Muchas conversaciones en esa casa, durante esas horas, giraron en torno a su figura. Y Lucía decía que no, que él no podía irse, porque si estábamos allí, porque si tenemos una aldea, porque si somos lo que somos, quienes somos, es gracias a él; que entonces qué, que ahora qué. Laura me recordó que no hace mucho el abuelo nos pintó unos cuadros que ahora decoran nuestras casas; que qué suerte tenerlos. Alguien mientras arreglaba un radiador. Alguien preguntaba si queríamos algo de beber. Salimos a fumar. Alguien volvía a llorar. Se repetían los abrazos.
Decidimos que queríamos llevarnos alguna chaqueta del abuelo, pero nos dijeron que mejor otro día. Recordamos cuando él usaba un trozo de cuerda a modo de cinturón para sujetar el pantalón. Recordé cuando me regaló el transistor. Y vinieron. Y se lo llevaron.
Media tarde del 21 de noviembre de 2024 fue una sucesión de momentos en los que no sabíamos qué había que hacer y, al mismo tiempo, íbamos haciendo cosas. No me acostumbro a la cantidad de decisiones que hay que tomar en una situación así. Supongo que también está bien que la cabeza se mantenga ocupada. Avisar a la gente. Repasar que no olvidamos a nadie. El seguro. El funeral. La aldea. Los traslados. La lápida. Eso de que en la familia, cuando alguien se va, invita a comer el día de su entierro; que dónde, que cuántos somos, que si dos turnos, que qué hay de menú.
La esquela. Que resulta que se hace cubriendo una plantilla. ¿Nombres completos o abreviaturas? ¿Hasta dónde se nombra a la familia política? La tía Lupe quería titularla. Como todo lo anterior, se sometió a votación. Salió que no. Nos fuimos tranquilas con el compromiso de que alguien dormiría esta noche con la abuela.
Llegué a casa y me senté en el ordenador, a seguir trabajando. A hacer cálculos de las tareas pendientes que me dará tiempo a sacar adelante ahora que en la agenda hay que encajar un entierro. A pensar que eso es grave. A darme cuenta de que no tiene sentido. De que no merece la pena. A posponerlo todo para escribir esto. A imponerme como excusa que bueno, que quizá en esto de trabajar, me parezco a él.

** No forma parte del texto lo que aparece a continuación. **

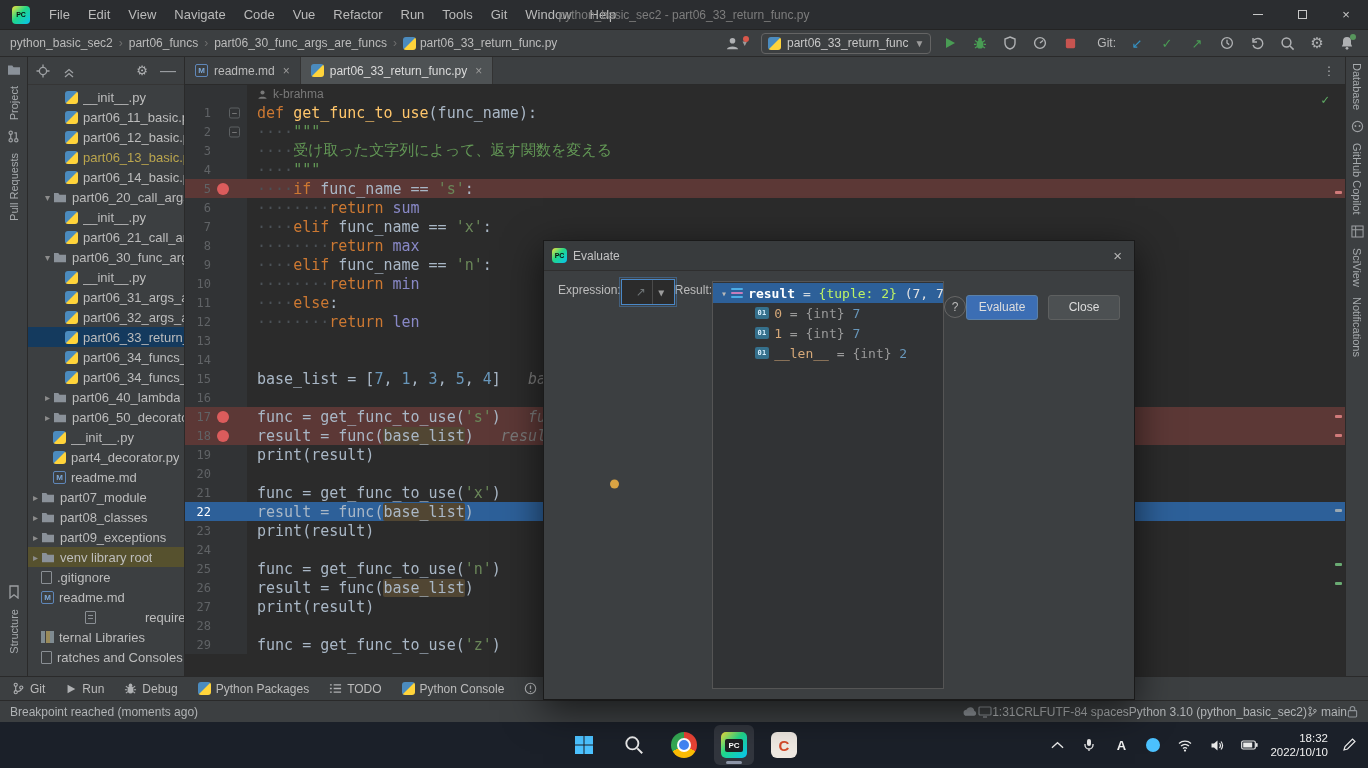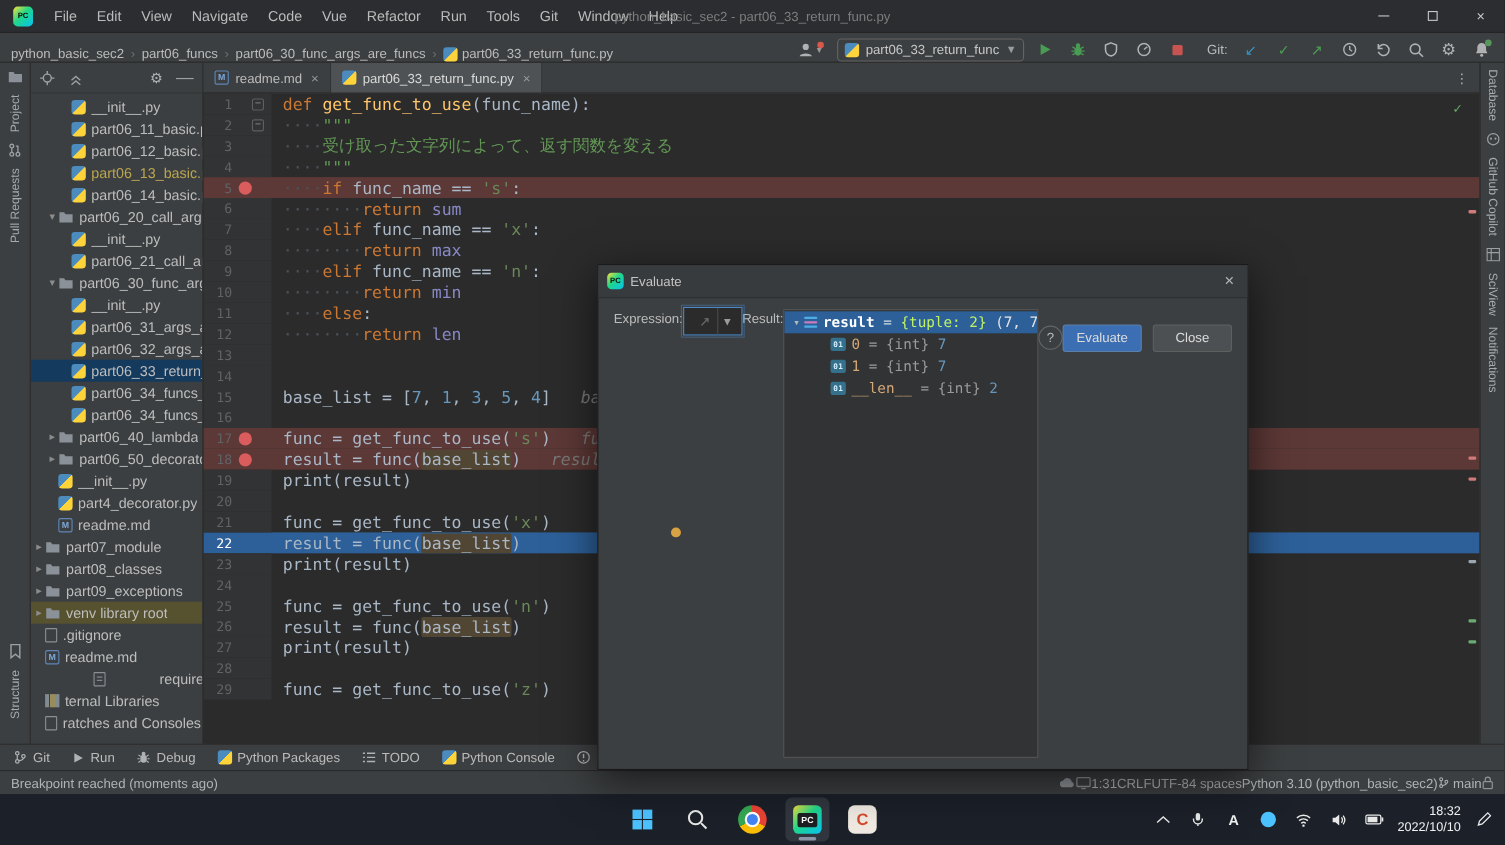"python_basic_sec2" .toolbar { align-items: flex-end -> center }
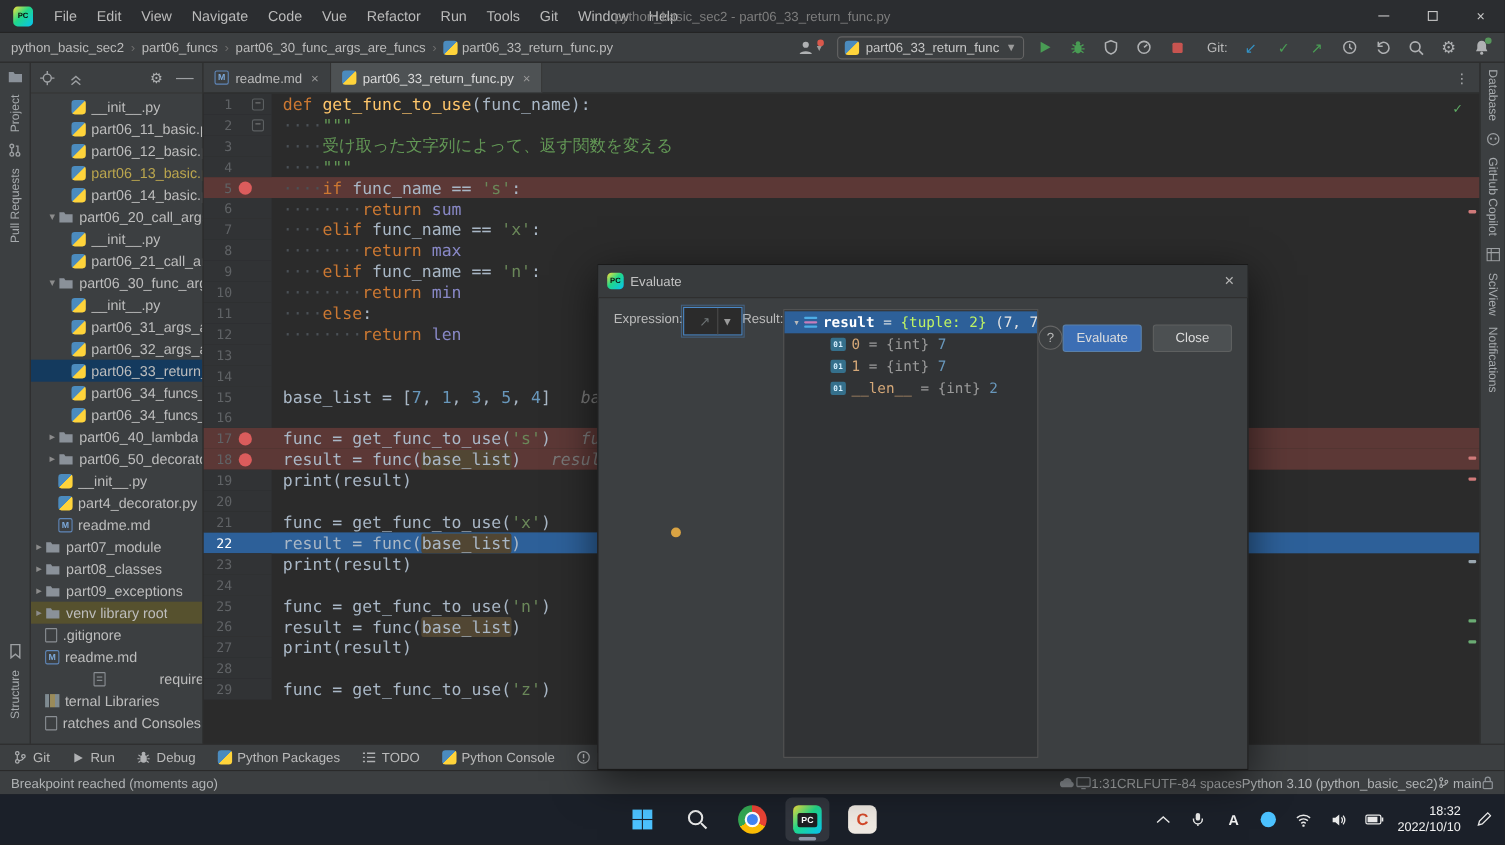"k-brahma" div.author-line { html: none -> <div> <span></span> <span> <svg> <circle></circle> <path></path> </svg> <span>k-brahma</span> </span> </div> }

El abuelo Pepe, mi abuelo, emigró a Venezuela con nueve años. Cruzó el Atlántico en la cubierta de un barco. Siempre me impresionó esa historia; era su primera anécdota, la de cuándo empezó a trabajar. Se casó con la abuela y la apodó ‘la jefa’. Se quisieron hasta el final. Tuvieron cinco hijos. Seis nietos. Una bisnieta. Formaron juntos, a lo largo de más de 60 años, una familia que permanece unida. Que se sigue juntando para celebrar. El abuelo, que ya no está, el sábado nos va a invitar a comer. Se fue con 92 años; disgustado, suponemos, porque él querría haber llegado a los 99, como su padre. Toda la vida dando el callo para conseguirlo todo y entregárnoslo a los demás. No sé bien qué podemos hacer ahora más allá de seguir admirándole y honrar su memoria. Por eso a mi sí que me gustaba el título alternativo de la esquela, y aquí no pienso someterlo a votación: ‘SE NOS FUE EL CAMPEÓN DE LA VIDA, JOSÉ GUERRA VIÉITEZ. DESCANSE EN PAZ’.